Я поглощена собственной, глубоко личной трагедией, но краем сознания всё равно улавливаю общее замешательство — так лекции не начинаются, особенно самые первые, вводные.
Первые лекции — это когда преподаватель представляется, вежливо улыбается, выводит на проектор программу курса и подробно рассказывает о распределении баллов, дедлайнах и правилах поведения, и если уж он сразу начинает материал, то делает это максимально общо, чтобы никого не напугать.
У профессора Оглеви, к примеру, была любимая вступительная история про её кошку, поймавшую птицу, — как метафора «Беовульфа» и хрупкости героического эго.
Даже если бы мы сразу разбирали целую пьесу — нас бы обязательно предупредили заранее, должен был быть разослан список обязательного чтения с вопросами для обсуждения, но сейчас мы оказались вброшены в самое пекло безо всякой подготовки.

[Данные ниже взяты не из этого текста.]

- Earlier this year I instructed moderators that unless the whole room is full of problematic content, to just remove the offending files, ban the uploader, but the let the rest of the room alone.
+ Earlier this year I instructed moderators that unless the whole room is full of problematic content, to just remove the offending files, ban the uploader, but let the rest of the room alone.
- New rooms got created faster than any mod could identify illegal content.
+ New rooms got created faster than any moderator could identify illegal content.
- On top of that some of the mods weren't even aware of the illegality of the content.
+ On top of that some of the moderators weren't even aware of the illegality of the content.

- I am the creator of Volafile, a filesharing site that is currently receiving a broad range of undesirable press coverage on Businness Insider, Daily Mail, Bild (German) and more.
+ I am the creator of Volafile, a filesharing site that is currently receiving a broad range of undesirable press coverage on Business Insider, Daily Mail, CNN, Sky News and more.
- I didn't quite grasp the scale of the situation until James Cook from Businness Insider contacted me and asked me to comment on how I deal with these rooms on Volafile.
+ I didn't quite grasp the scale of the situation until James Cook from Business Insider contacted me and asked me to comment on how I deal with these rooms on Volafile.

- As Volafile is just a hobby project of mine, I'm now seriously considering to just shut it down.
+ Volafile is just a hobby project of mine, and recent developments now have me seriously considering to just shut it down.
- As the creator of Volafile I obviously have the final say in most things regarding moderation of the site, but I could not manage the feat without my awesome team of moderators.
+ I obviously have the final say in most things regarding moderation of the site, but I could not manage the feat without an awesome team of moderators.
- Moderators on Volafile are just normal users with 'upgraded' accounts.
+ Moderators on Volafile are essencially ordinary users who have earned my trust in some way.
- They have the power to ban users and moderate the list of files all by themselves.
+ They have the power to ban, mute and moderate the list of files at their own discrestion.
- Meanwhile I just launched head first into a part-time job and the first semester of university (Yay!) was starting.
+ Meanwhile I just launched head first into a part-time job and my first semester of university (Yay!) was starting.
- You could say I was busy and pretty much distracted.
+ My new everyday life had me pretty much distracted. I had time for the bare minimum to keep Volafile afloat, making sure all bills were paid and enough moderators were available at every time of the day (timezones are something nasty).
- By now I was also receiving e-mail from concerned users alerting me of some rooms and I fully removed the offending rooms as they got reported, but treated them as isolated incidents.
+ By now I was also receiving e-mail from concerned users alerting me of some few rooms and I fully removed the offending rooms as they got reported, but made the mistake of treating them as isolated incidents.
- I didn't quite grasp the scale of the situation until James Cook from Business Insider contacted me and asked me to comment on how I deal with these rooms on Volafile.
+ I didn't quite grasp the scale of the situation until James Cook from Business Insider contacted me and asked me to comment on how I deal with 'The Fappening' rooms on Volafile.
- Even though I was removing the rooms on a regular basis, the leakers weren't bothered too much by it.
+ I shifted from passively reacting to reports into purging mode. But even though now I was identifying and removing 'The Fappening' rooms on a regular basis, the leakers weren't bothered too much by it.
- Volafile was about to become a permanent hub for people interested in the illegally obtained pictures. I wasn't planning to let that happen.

— Трагедия, — бросает кто-то неуверенно с задних рядов.
Он лишь медленно кивает, не отрывая взгляда от аудитории.
— И что это значит, трагедия? Дайте определение.
— Что они умирают в конце, — отвечает другой голос, и по аудитории пробегает нервный, сдержанный смешок.

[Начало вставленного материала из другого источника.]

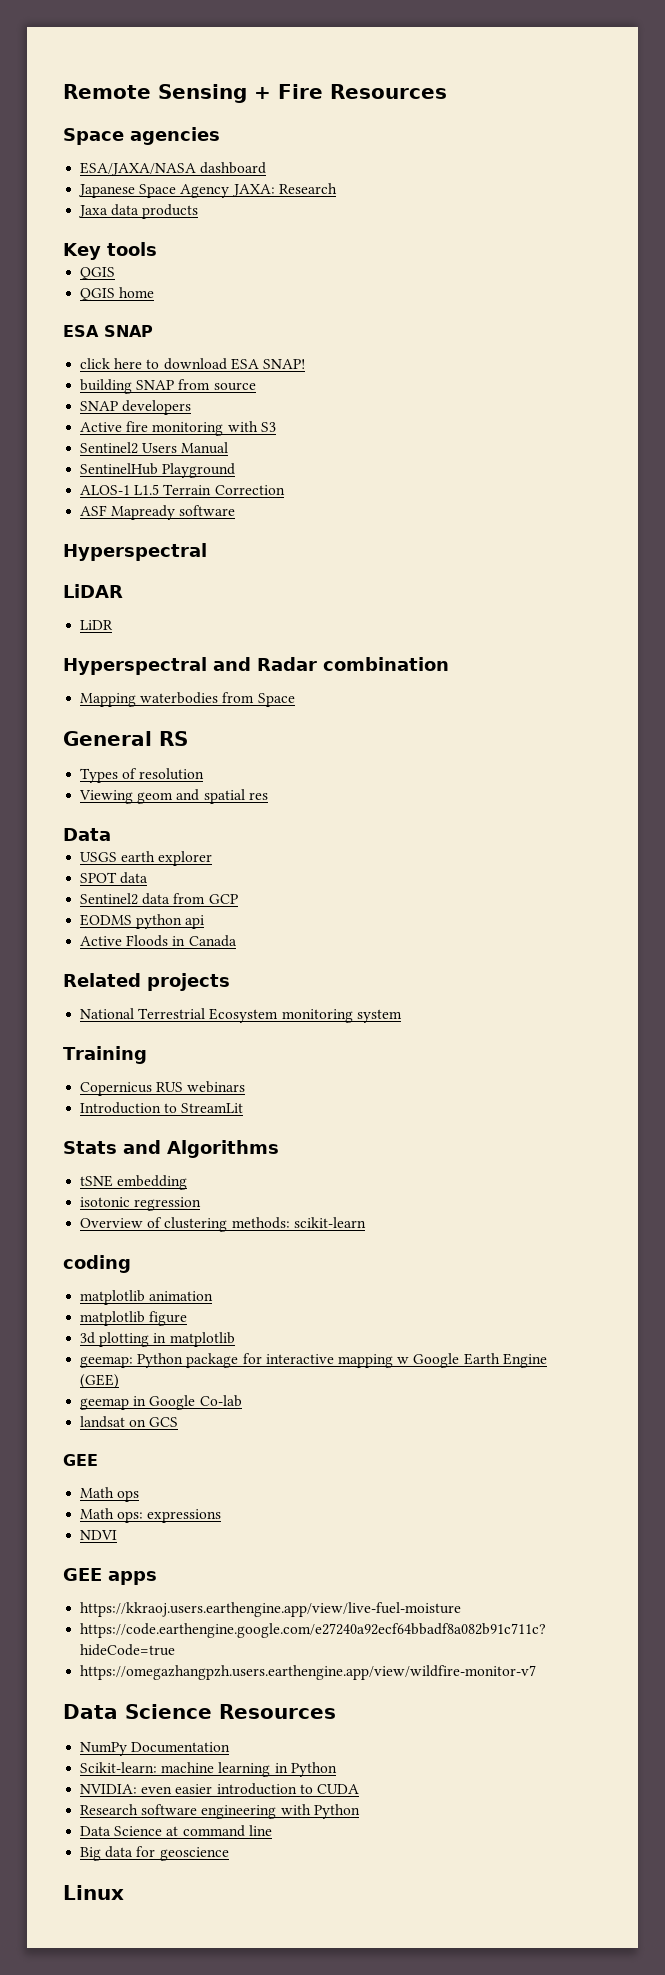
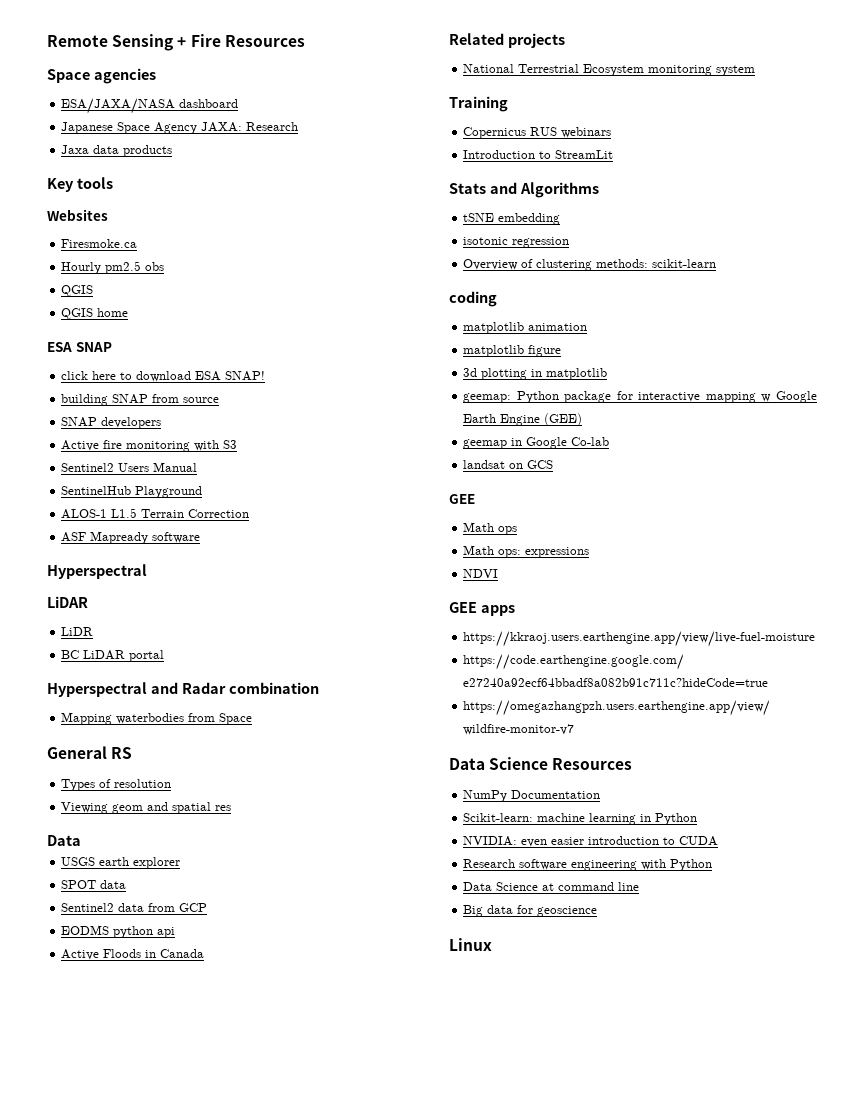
+ Websites
+ Firesmoke.ca
+ Hourly pm2.5 obs
+ BC LiDAR portal

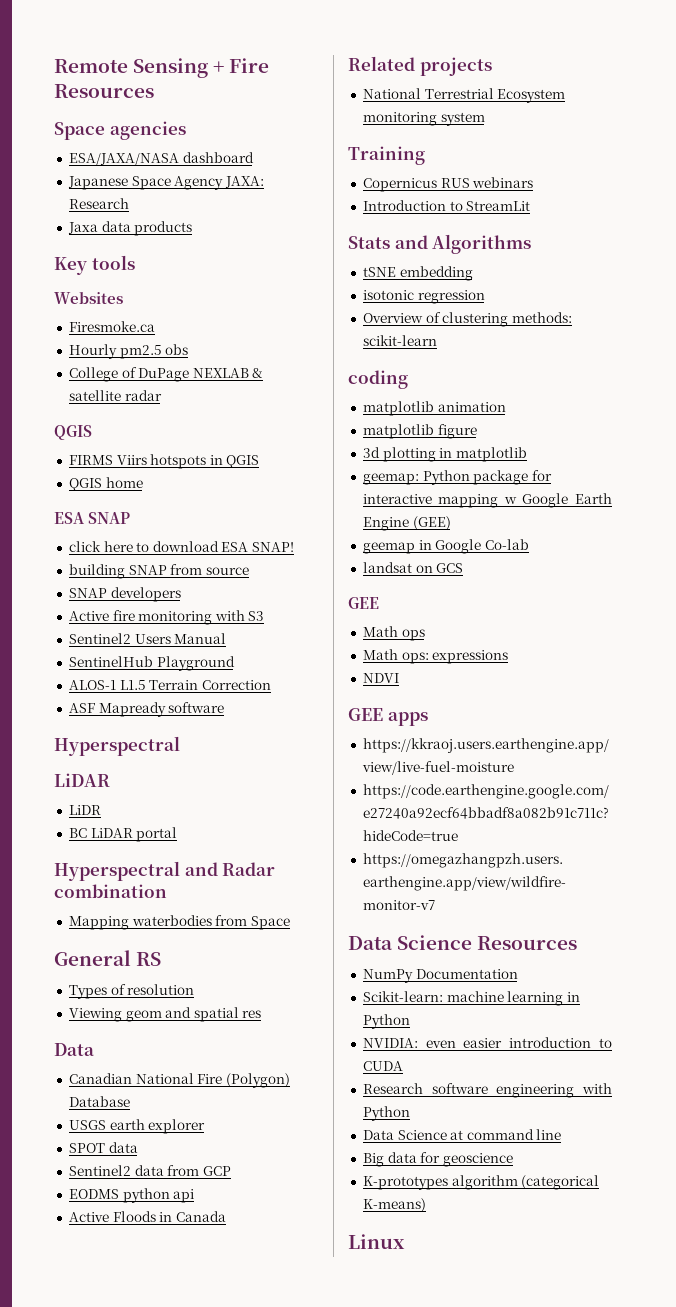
  Hourly pm2.5 obs
+ College of DuPage NEXLAB & satellite radar
  QGIS
+ FIRMS Viirs hotspots in QGIS
+ Canadian National Fire (Polygon) Database
+ K-prototypes algorithm (categorical K-means)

— И всё? В этом смысл всей пьесы, всех её пяти актов? Тогда зачем нам тратить три часа драматического времени, чтобы в конце концов просто засвидетельствовать, как два человека умирают? Не кажется ли это пустой тратой усилий и чернил?
— Это история любви, — звучит более уверенный женский голос слева, и он оборачивается в её сторону — и вот тогда это происходит, наш взгляд наконец встречается.
Он видит меня.
Я вижу, как волна узнавания, затем шока, а затем холодного, безжалостного осознания проходит через его тёмные глаза, хотя его лицо остаётся каменной маской невозмутимости и профессиональной отстранённости.
Может ли кто-нибудь ещё в этой комнате читать его так, как читаю я? Нет, вряд ли, они всё ещё обсуждают пьесу 1595 года, в то время как между нами разыгрывается своя, современная и куда более личная драма.
Историю любви — из всех возможных, именно трагедию.
Кто-то фыркает с пренебрежением.
— Они же просто подростки, инфантильные и эмоционально незрелые.
— Сколько им лет, по вашему мнению? — спрашивает он, и его голос звучит чуть ниже, ближе к тому бархатному, интимному тону, каким он говорил со мной в постели, и от этого сравнения по спине бегут мурашки.
— Тринадцать, — неуверенно отвечает кто-то.
— Джульетте — тринадцать, — поправляет он, и в его голосе звучит нечто, заставляющее всех замереть. — Молода, слишком молода для брака даже по меркам того времени, и её отец сначала тоже так считает, он прямо говорит об этом. Но в какой-то решающий, переломный момент — он меняет своё мнение, меняет ход её жизни, направляя собственного ребёнка прямиком к смерти.
Профессор Стратфорд снова встречается со мной глазами — и в этом тёмном, неумолимом взгляде я вижу отражение нашей ночи во всех её сокрушительных деталях: чувственность и трагедию, переплетённые в один неразрывный узел.
— А Ромео? — спрашивает он, не отрывая взгляда от меня, будто обращается ко мне лично. — Сколько лет ему?
Если бы это была любая другая лекция, любой другой преподаватель — я бы немедленно подняла руку, внесла бы свой вклад, блеснула знаниями, но сейчас я не могу даже представить, как открываю рот, мой голос, наверное, вышел бы жалким писком или, что хуже, тем самым сексуальным, прерывистым всхлипом, который издавала под ним.
Сколько лет профессору Стратфорду? Определённо взрослому, зрелому мужчине, это было очевидно ещё в баре отеля, но здесь, среди этих едва выросших, долговязых, в основном подростковых мальчишек, контраст становится ещё ярче, ещё болезненнее.
Они в рваных футболках и кепках задом наперёд, а на нём — безупречно отутюженные коричневые брюки и белая рубашка с расстёгнутым верхним воротником, и он носит их не чопорно, не как униформу, а с такой естественной лёгкостью, будто это вторая кожа, всё аккуратно заправлено, но сидит идеально на его сильном, тренированном теле.
Его квадратная челюсть сейчас гладко выбрита, но я помню, как эта щетина царапала мою кожу — сначала нежно, дразняще, а потом с нарастающей силой, оставляя красные следы на бёдрах и груди.